» **TASK**:
Scan the lines below and report each one containing "уточнения" by copying it.

Saved entries
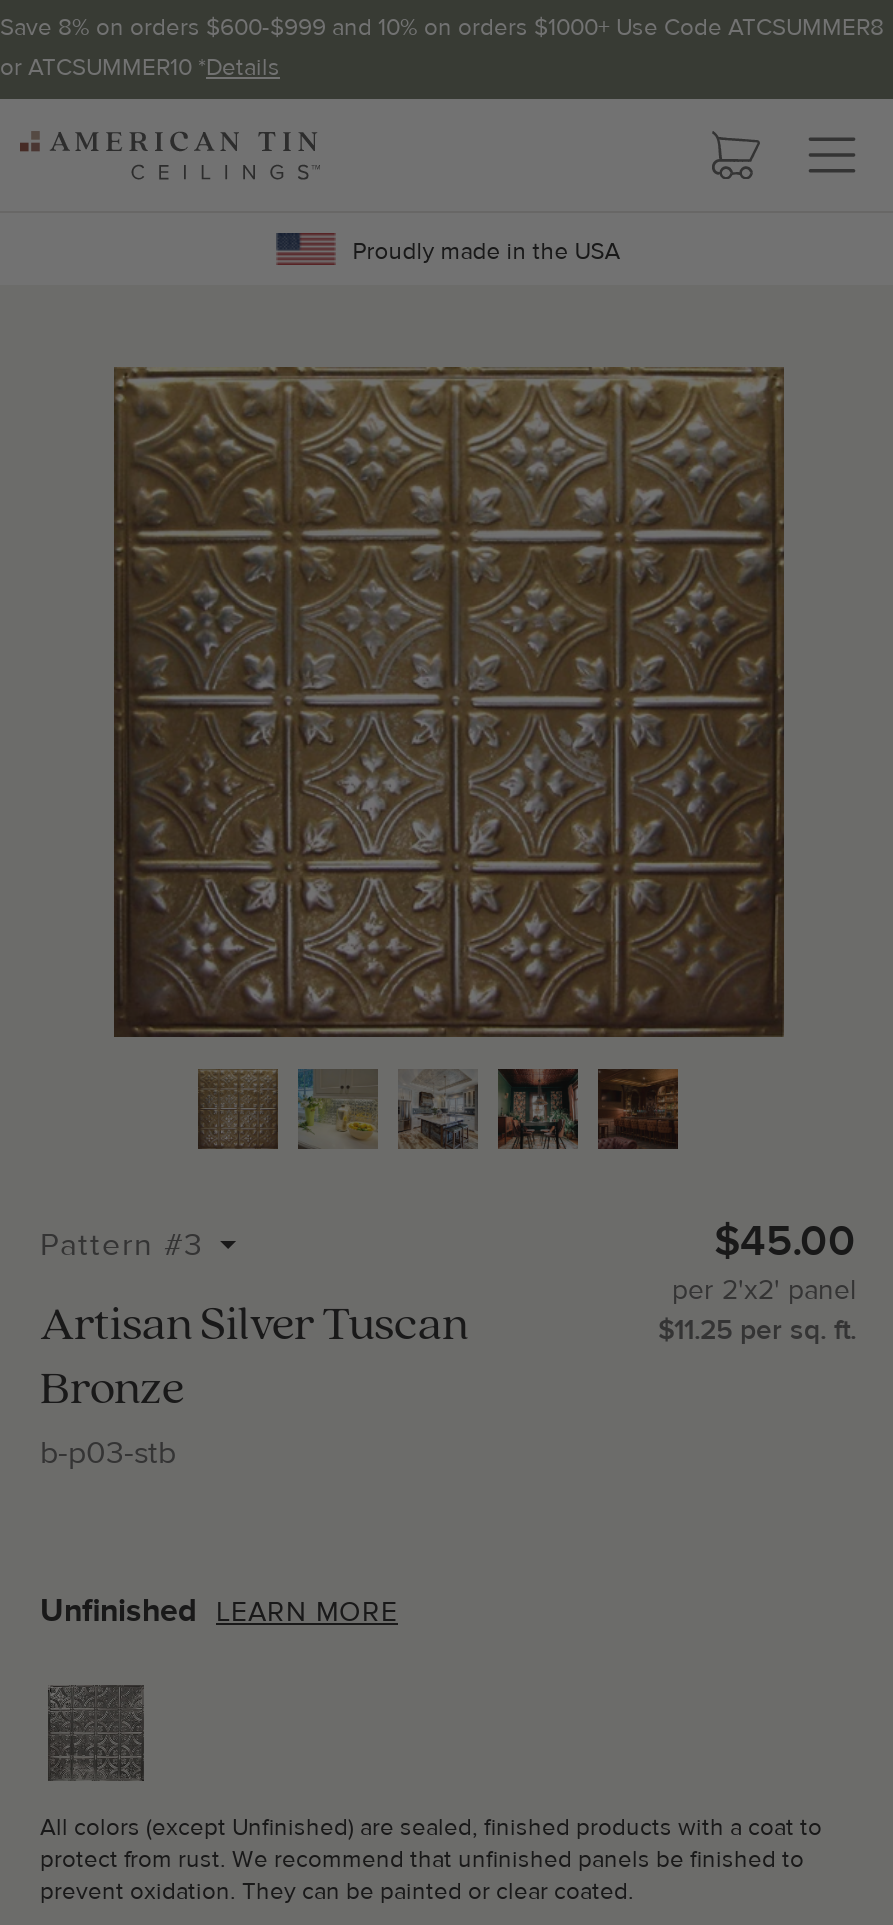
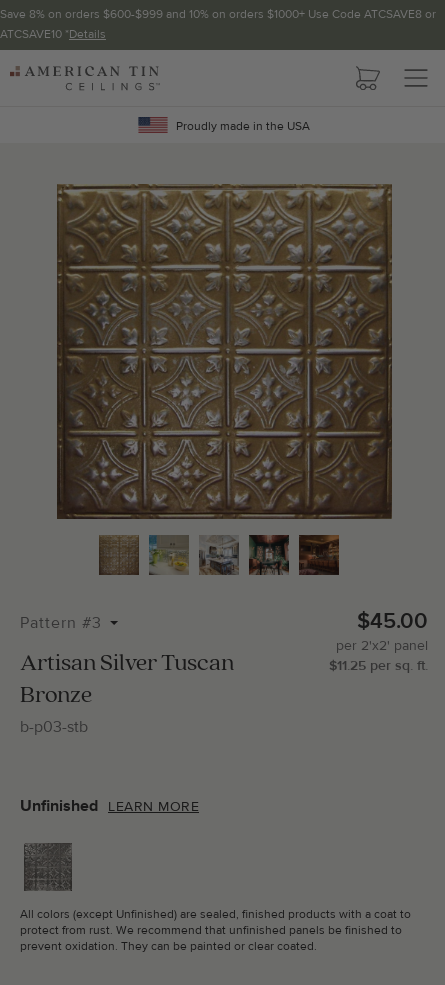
- Save 8% on orders $600-$999 and 10% on orders $1000+ Use Code ATCSUMMER8
- or ATCSUMMER10 *Details
+ Save 8% on orders $600-$999 and 10% on orders $1000+ Use Code ATCSAVE8 or
+ ATCSAVE10 *Details
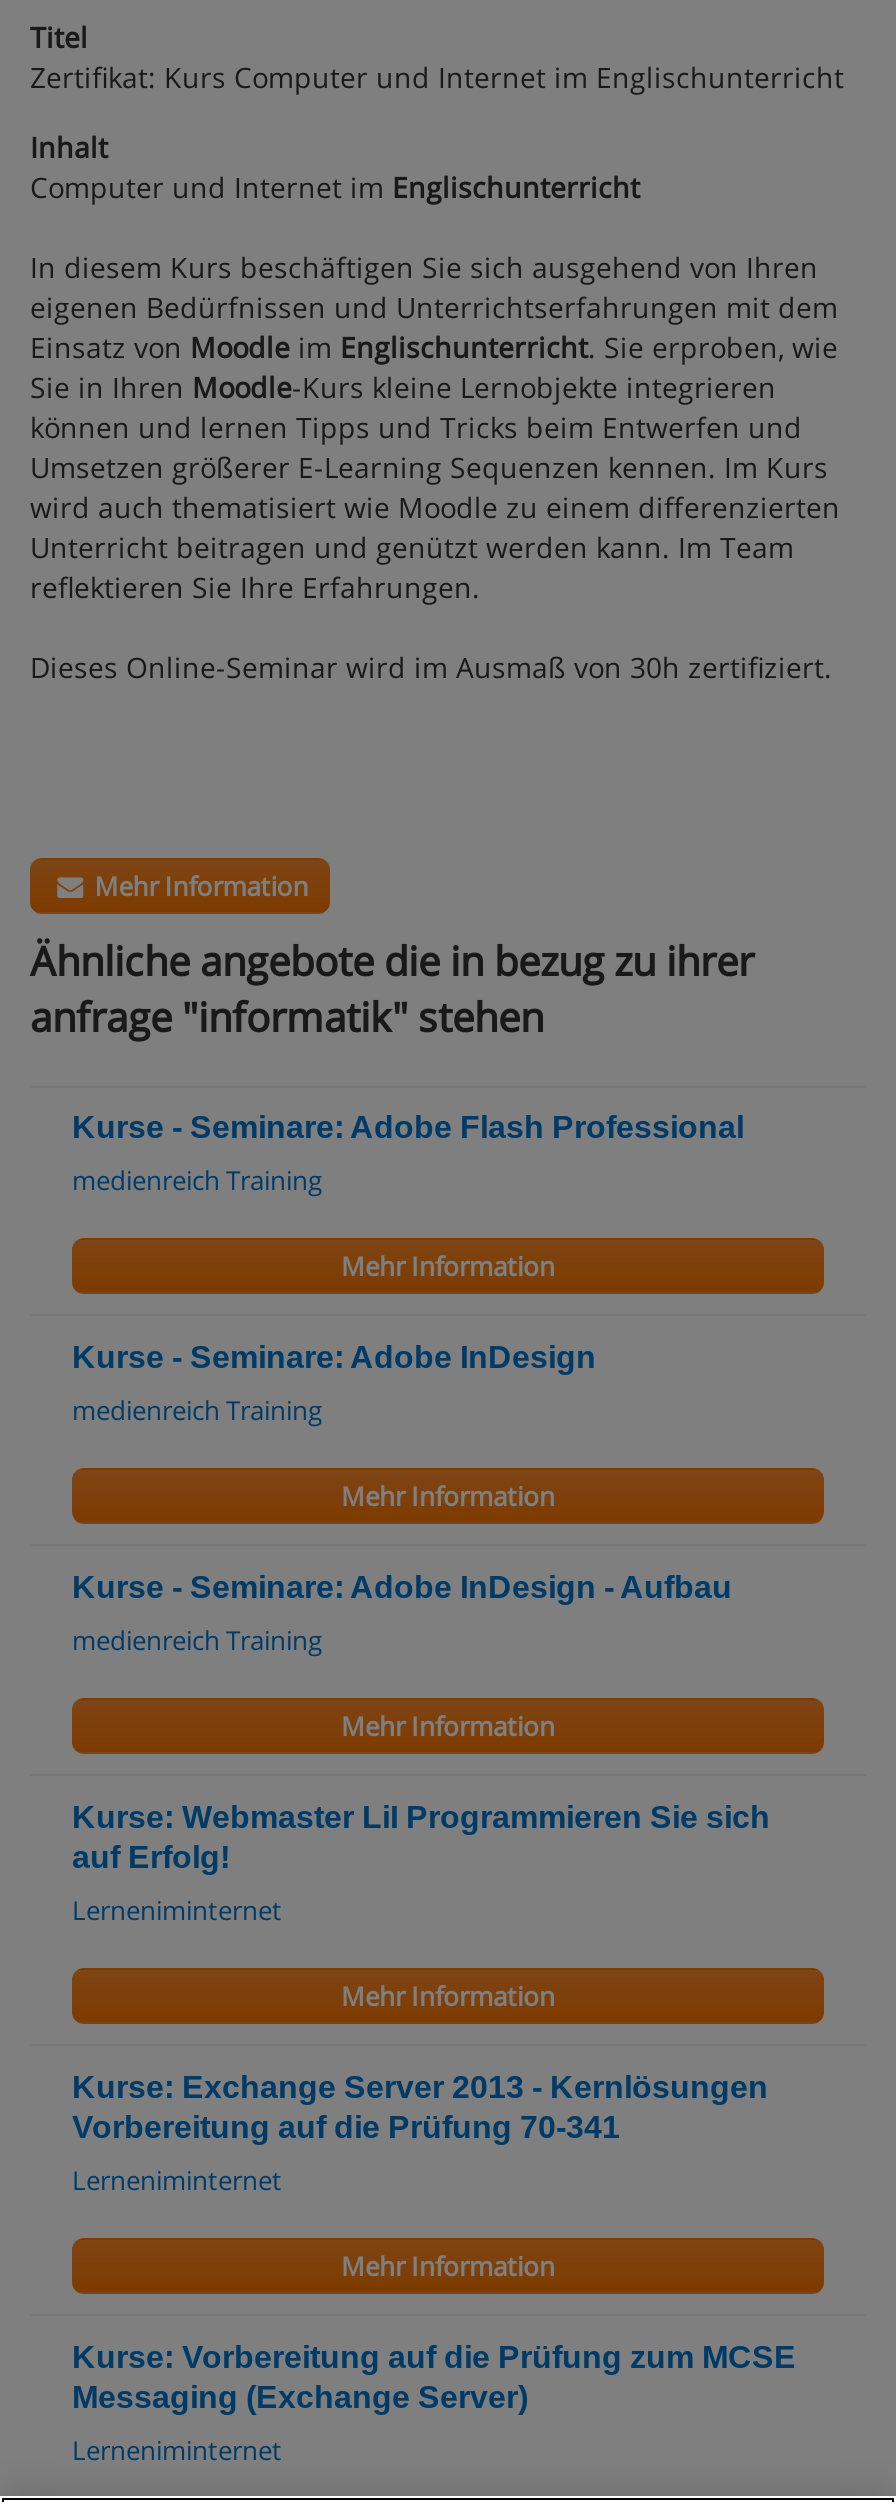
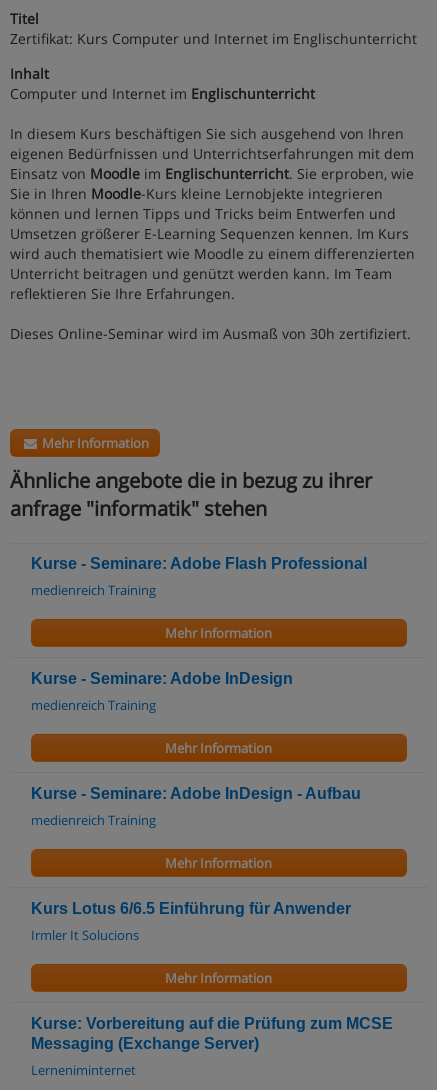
- Kurse: Webmaster LiI Programmieren Sie sich
- auf Erfolg!
- Lerneniminternet
- Mehr Information
- Kurse: Exchange Server 2013 - Kernlösungen
- Vorbereitung auf die Prüfung 70-341
- Lerneniminternet
+ Kurs Lotus 6/6.5 Einführung für Anwender
+ Irmler It Solucions
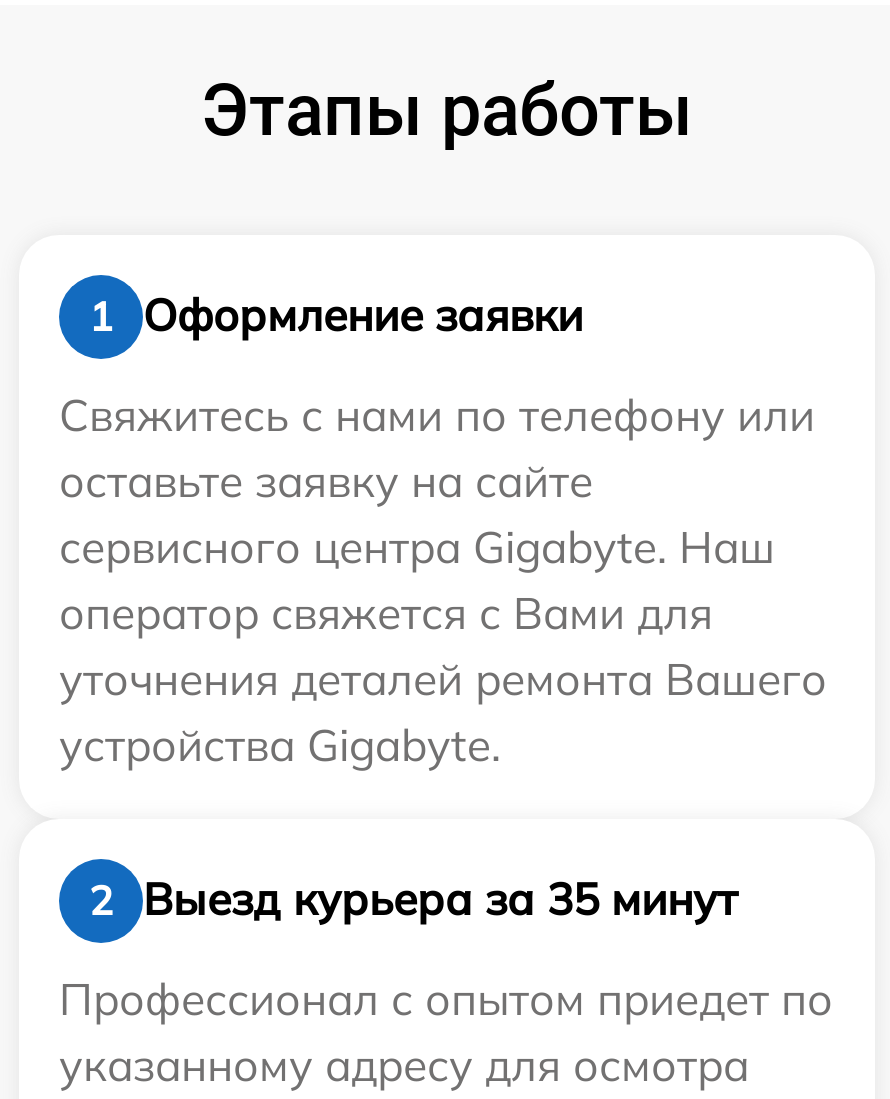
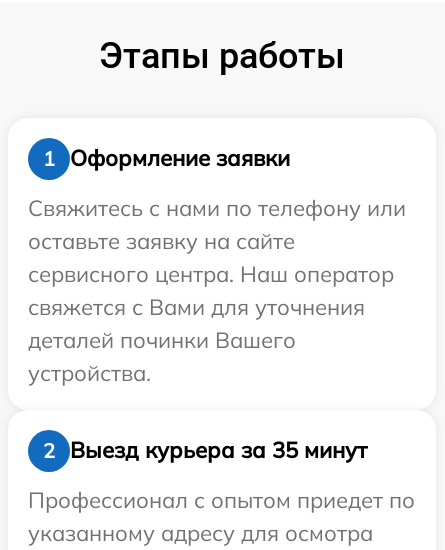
- сервисного центра Gigabyte. Наш
- оператор свяжется с Вами для
- уточнения деталей ремонта Вашего
- устройства Gigabyte.
+ сервисного центра. Наш оператор
+ свяжется с Вами для уточнения
+ деталей починки Вашего
+ устройства.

» **RESULT OF THIS TASK**:
- уточнения деталей ремонта Вашего
+ свяжется с Вами для уточнения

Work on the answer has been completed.